Dataset entries:

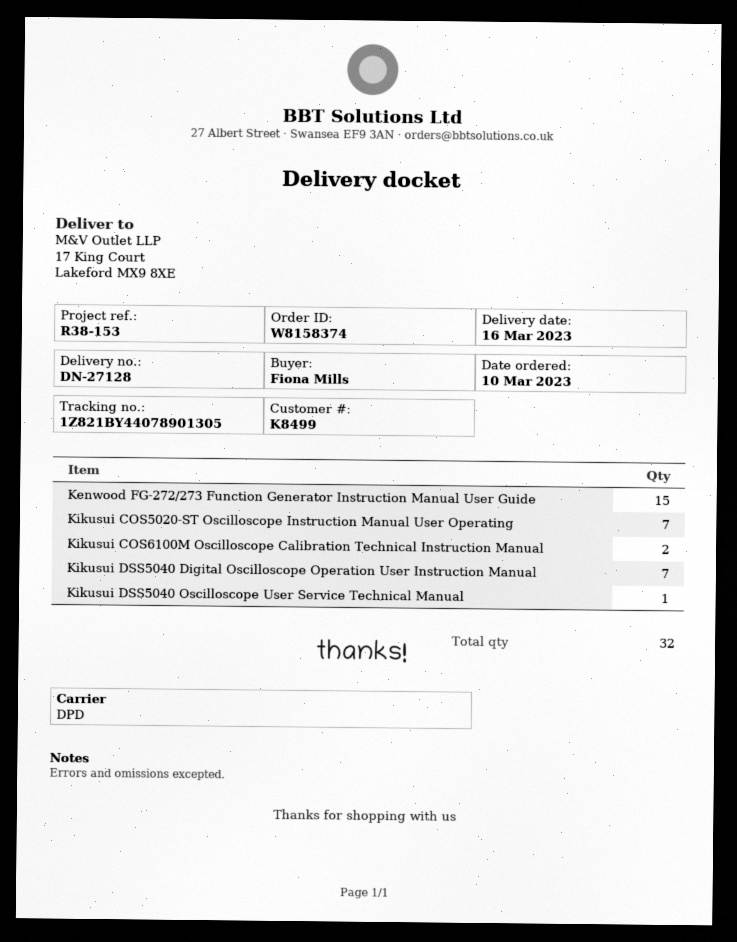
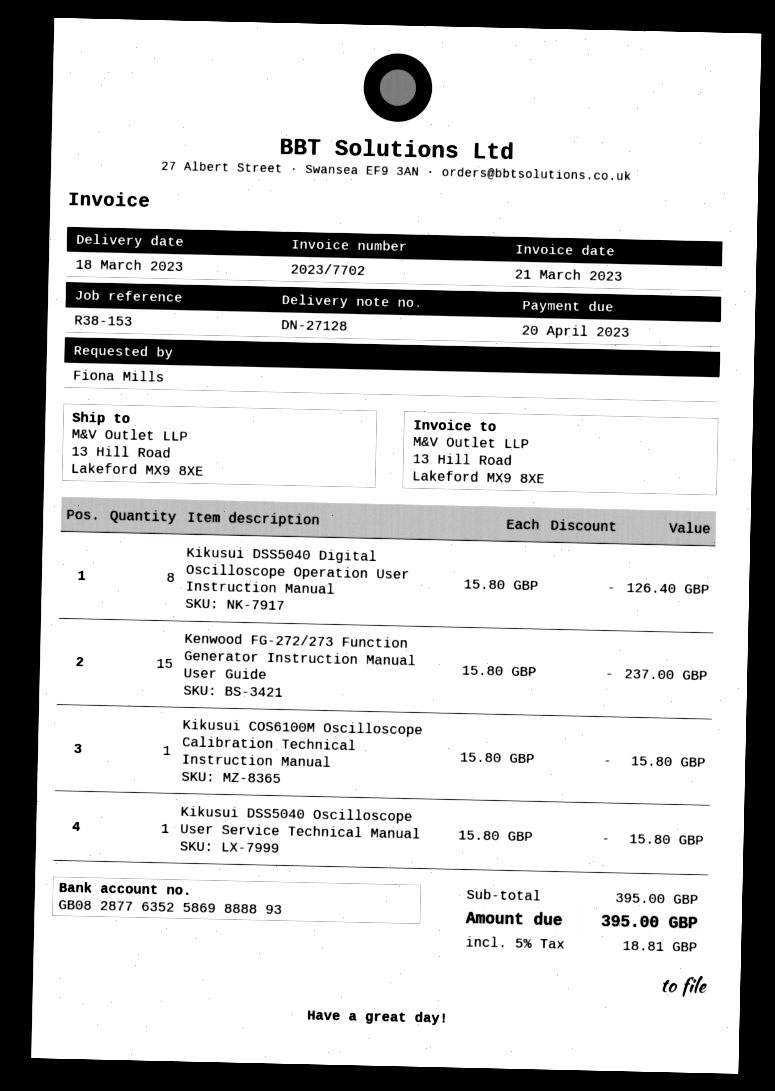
delivery date: 2023-03-16 -> 2023-03-18
ship to: 17 King Court, Lakeford MX9 8XE -> 13 Hill Road, Lakeford MX9 8XE
Kikusui COS5020-ST Oscilloscope Instruction Manual User Operating: 7 -> none
Kikusui COS6100M Oscilloscope Calibration Technical Instruction Manual: 2 -> 1
Kikusui DSS5040 Digital Oscilloscope Operation User Instruction Manual: 7 -> 8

Aim of the task: Wherever a picture appears in the records, omit it, and transcribe everything else exactly.

Task response:
delivery date: 2023-03-16 -> 2023-03-18
ship to: 17 King Court, Lakeford MX9 8XE -> 13 Hill Road, Lakeford MX9 8XE
Kikusui COS5020-ST Oscilloscope Instruction Manual User Operating: 7 -> none
Kikusui COS6100M Oscilloscope Calibration Technical Instruction Manual: 2 -> 1
Kikusui DSS5040 Digital Oscilloscope Operation User Instruction Manual: 7 -> 8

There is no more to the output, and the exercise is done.